Posted on December 10, 2012 by webadmin

As the Supreme Court considers the constitutionality of President Obama’s health-care reform, the Patient Protection and Affordable Care Act of 2010, there are some important points to remember.  The case has been polarizing for the United States: it would provide health insurance to some 32 million Americans lacking coverage, a major social accomplishment for some, but also would force people to buy insurance — an intrusion into civil liberties for others.

 

Here are four important things to keep in mind as the court weighs the case:

1 – The court may put off ruling on the case until 2014.

  • During the first day of oral arguments, the justices will consider if the federal Anti-Injunction Act prevents them from deciding the case before the federal mandate takes effect in 2014.
  • The Anti-Injunction Act, passed 1867, strips the court of the ability to rule on the constitutionality of a tax before that tax has been paid. The court will have to decide if the individual mandate is essentially a tax.

2 – Conservatives argue the law is “slippery slope” to broccoli mandates.

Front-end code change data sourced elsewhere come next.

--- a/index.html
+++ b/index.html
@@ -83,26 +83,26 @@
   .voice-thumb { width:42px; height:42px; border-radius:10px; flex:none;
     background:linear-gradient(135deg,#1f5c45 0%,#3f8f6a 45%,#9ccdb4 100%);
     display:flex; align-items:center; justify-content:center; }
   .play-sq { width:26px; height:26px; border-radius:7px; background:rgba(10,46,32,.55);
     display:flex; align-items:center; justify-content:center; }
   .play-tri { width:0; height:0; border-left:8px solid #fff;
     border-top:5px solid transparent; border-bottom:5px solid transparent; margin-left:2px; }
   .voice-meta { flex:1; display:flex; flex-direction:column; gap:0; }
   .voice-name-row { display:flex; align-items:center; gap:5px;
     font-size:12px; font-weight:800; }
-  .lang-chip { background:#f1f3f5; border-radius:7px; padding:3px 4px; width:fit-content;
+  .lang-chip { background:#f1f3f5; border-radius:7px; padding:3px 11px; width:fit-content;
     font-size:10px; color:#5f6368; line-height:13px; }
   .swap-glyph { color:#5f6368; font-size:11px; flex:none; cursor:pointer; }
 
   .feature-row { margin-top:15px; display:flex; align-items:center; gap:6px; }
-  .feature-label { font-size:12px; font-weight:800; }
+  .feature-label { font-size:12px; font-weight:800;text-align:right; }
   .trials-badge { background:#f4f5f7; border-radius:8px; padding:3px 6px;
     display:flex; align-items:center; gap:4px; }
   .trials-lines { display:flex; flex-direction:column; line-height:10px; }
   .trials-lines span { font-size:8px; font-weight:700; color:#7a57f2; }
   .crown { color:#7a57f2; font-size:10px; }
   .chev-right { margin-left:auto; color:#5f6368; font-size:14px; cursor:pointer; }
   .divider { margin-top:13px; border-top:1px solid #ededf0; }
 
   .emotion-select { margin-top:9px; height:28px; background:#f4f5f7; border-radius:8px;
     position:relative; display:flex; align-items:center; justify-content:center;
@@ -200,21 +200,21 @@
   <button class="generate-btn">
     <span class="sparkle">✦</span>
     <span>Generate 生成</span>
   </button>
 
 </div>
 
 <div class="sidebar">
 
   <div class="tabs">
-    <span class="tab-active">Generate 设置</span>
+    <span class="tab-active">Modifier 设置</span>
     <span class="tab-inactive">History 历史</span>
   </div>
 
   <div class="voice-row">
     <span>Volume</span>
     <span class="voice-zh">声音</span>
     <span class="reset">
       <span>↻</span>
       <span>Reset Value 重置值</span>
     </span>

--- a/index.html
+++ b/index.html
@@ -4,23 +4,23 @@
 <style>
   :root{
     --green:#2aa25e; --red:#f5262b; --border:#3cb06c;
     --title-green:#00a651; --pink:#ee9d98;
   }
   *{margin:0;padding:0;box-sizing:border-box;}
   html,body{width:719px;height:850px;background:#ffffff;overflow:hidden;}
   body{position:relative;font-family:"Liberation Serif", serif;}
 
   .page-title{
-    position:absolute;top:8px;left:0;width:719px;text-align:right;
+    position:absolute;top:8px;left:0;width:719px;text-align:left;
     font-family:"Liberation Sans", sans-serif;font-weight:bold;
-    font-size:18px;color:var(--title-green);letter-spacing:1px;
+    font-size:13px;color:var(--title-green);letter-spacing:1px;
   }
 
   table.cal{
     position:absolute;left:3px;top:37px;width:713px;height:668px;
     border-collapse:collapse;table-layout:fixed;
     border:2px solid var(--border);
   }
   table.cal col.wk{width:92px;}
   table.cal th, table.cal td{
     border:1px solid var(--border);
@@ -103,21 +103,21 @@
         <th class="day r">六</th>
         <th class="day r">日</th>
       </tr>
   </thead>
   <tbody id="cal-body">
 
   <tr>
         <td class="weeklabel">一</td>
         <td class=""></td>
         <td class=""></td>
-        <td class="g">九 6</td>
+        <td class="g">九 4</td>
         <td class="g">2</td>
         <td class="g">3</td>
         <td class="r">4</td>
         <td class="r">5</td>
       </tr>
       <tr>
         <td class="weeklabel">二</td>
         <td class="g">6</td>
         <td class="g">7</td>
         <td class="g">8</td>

  • On Tuesday, the court is expected to listen to arguments that if the government can force people to buy insurance then it can also force them to do other things like buy health foods or buy GM cars.
  • Florida’s Republican Attorney General Pam Bondi and others have insisted that if the Affordable Care Act’s individual mandate is allowed to stand then the government could eventually also require people to “buy and consume broccoli at regular intervals” because it would positively impact interstate commerce by making consumers healthier.
  • Others, like President’s Ronald Reagan’s former Solicitor General Charles Fried, say this slippery slope argument is “totally bogus” because the government isn’t forcing people into a market that they are not already in.
  • Acting U.S. Solicitor General Neal Katyal told AFP that striking down the individual mandate, which forces Americans to purchase health insurance, would be a “grave and profound” decision.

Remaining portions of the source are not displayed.